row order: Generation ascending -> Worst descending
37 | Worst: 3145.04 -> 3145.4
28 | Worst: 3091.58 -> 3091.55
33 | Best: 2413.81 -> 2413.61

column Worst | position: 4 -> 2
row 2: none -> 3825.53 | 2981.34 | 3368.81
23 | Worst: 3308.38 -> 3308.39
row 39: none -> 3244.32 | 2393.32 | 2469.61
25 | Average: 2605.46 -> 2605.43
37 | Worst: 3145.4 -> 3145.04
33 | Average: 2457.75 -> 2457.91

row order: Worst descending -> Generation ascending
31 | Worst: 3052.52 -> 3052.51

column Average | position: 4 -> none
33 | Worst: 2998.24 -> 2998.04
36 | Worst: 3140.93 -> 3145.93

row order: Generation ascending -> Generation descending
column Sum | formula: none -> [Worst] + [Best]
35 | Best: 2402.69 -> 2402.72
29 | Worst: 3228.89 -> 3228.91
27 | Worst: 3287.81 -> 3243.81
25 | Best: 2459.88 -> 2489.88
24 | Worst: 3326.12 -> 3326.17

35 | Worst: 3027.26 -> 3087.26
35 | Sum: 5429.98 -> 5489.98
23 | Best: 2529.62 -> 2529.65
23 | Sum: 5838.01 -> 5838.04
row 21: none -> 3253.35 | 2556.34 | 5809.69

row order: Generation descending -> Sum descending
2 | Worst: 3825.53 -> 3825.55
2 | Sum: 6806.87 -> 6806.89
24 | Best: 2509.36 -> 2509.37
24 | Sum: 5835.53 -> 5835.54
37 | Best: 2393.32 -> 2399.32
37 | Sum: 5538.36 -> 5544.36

### Directions for this task
Retype the entries word for word.

### Output of the task
row order: Generation ascending -> Worst descending
37 | Worst: 3145.04 -> 3145.4
28 | Worst: 3091.58 -> 3091.55
33 | Best: 2413.81 -> 2413.61

column Worst | position: 4 -> 2
row 2: none -> 3825.53 | 2981.34 | 3368.81
23 | Worst: 3308.38 -> 3308.39
row 39: none -> 3244.32 | 2393.32 | 2469.61
25 | Average: 2605.46 -> 2605.43
37 | Worst: 3145.4 -> 3145.04
33 | Average: 2457.75 -> 2457.91

row order: Worst descending -> Generation ascending
31 | Worst: 3052.52 -> 3052.51

column Average | position: 4 -> none
33 | Worst: 2998.24 -> 2998.04
36 | Worst: 3140.93 -> 3145.93

row order: Generation ascending -> Generation descending
column Sum | formula: none -> [Worst] + [Best]
35 | Best: 2402.69 -> 2402.72
29 | Worst: 3228.89 -> 3228.91
27 | Worst: 3287.81 -> 3243.81
25 | Best: 2459.88 -> 2489.88
24 | Worst: 3326.12 -> 3326.17

35 | Worst: 3027.26 -> 3087.26
35 | Sum: 5429.98 -> 5489.98
23 | Best: 2529.62 -> 2529.65
23 | Sum: 5838.01 -> 5838.04
row 21: none -> 3253.35 | 2556.34 | 5809.69

row order: Generation descending -> Sum descending
2 | Worst: 3825.53 -> 3825.55
2 | Sum: 6806.87 -> 6806.89
24 | Best: 2509.36 -> 2509.37
24 | Sum: 5835.53 -> 5835.54
37 | Best: 2393.32 -> 2399.32
37 | Sum: 5538.36 -> 5544.36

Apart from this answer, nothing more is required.